Morris Chestnut's beatifically smiling character exists purely to show/tell Joe how great it is to be a family man, and Kyra Sedgewick truly embarrasses herself as Joe's money-grubbing agent. Made up to look like Casper, you'd think now that she's the star of her own hit show, she wouldn't need to take roles that require her to fart loudly from eating fast food.

The movie ratchets up the sentiment, the cutesiness and familiarity as it goes on that it becomes nearly unbearable; from Joe slipping on a doll and falling on his face to a big muscular deep-voiced football playing crying at ballet and saying "that's beautiful," this thing only gets worse as it goes along. By the time Peyton slo-mo walks with the team in an adorable mini-uniform to the closing strains of "Mr. Blue Sky," I was muttering to myself "I hate this movie." By the time the third act hit, I was just imagining dark turns the movie could take (e.g: Joe accidentally shatters Peyton's skull) to entertain myself.

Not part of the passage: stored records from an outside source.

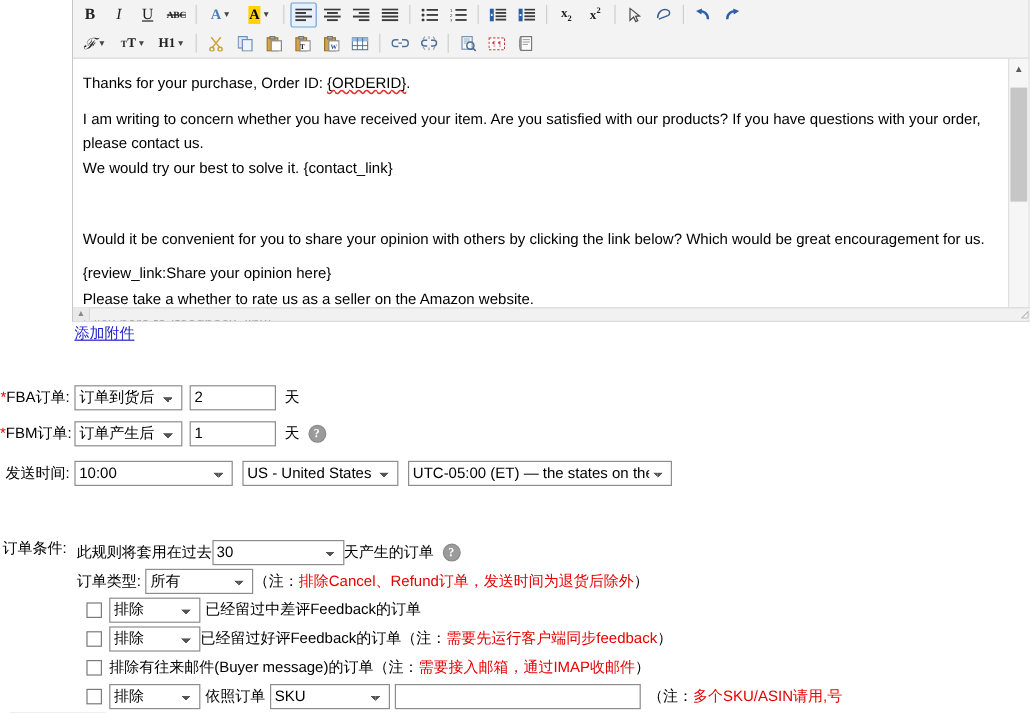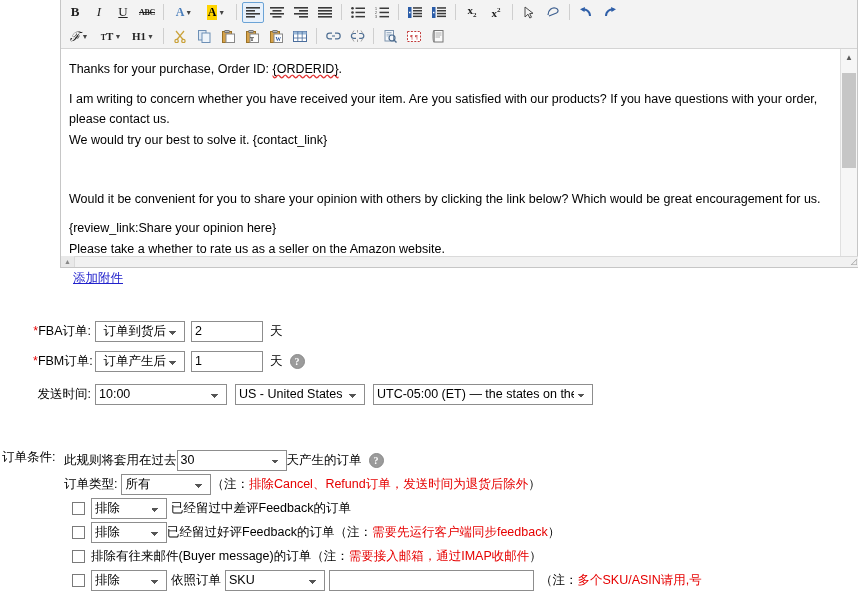"添加附件" .attach-link { margin-left: 11px -> none }
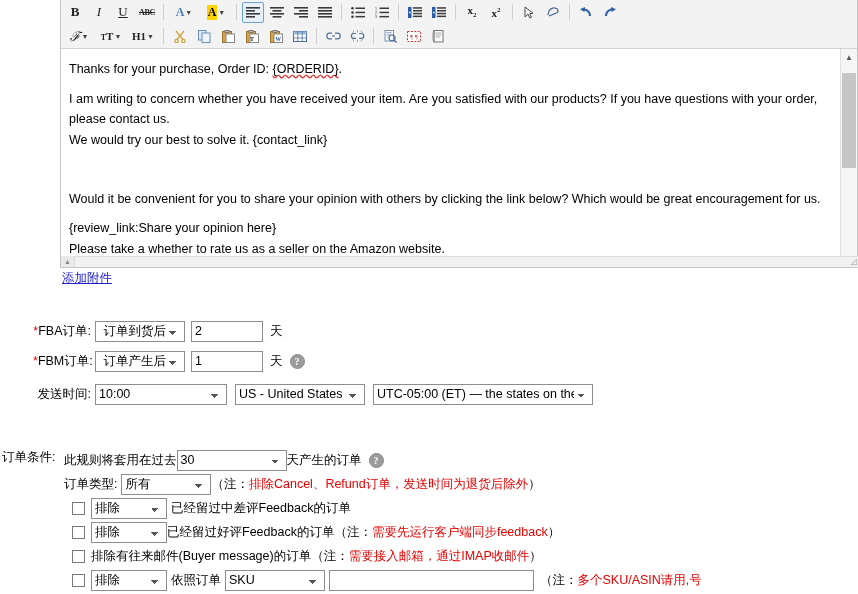"*FBA订单:" .form { padding-left: 33px -> none }
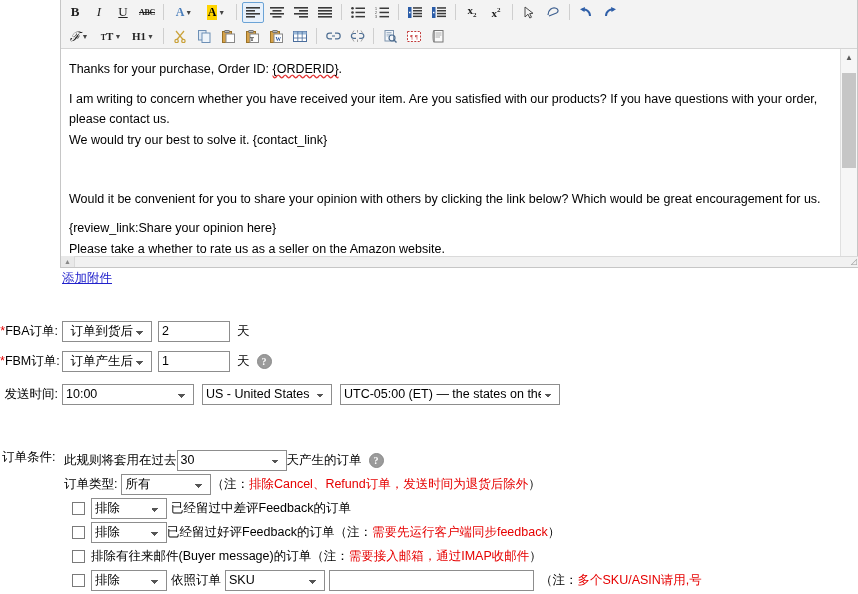"订单到货后" .sel-fba { text-align: right -> none }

Just to give you an idea of how by-the-numbers and cringe-inducingly cloying "The Game Plan" is, let me run down the final 20 minutes for for you: after an emergency "I'm allergic to nuts!" scare (played for tugging of heartstrings, not laughs), the kid gets taken away from Joe, but then returns to him with a group hug involving the two of them and the kid's mother, just in time for Joe to win the big game. We close with Peyton running up to Joe, exclaiming, "Daddy, you won the championship!" To which Joe just responds-- with a big smile while picking up his daughter-- "Oh Peyton, I've won much more than that." We fade out, leading into a closing credits sing-a-long to Elvis' "Burning Love." I'm not kidding. It sounds like a parody of a family film, no?

And for a movie that's sole purpose is to drain families of their hard-earned cash, it's yet another in a long line of Disney film that has the hypocritical balls to rail against commercialism. Even ignoring for a second that this is coming to us from DISNEY, it's also coming from a film that just minutes earlier had a scene start 5 seconds sooner than it needs to so we can watch Joe and Peyton catching the end of a Dunkin Donuts commercial.



If "The Game Plan" teaches us anything, it's that sometimes trailers are right. If a movie looks like shit, there's a good chance it's shit. If all the trailer can show show to sell us on the movie is a dog in a tutu, then that's probably the best the movie has to offer. I'm sure it'll gross $100 million (hey, just look at "The Pacifier's" success), but even for small children, this is uninspired, insulting crap.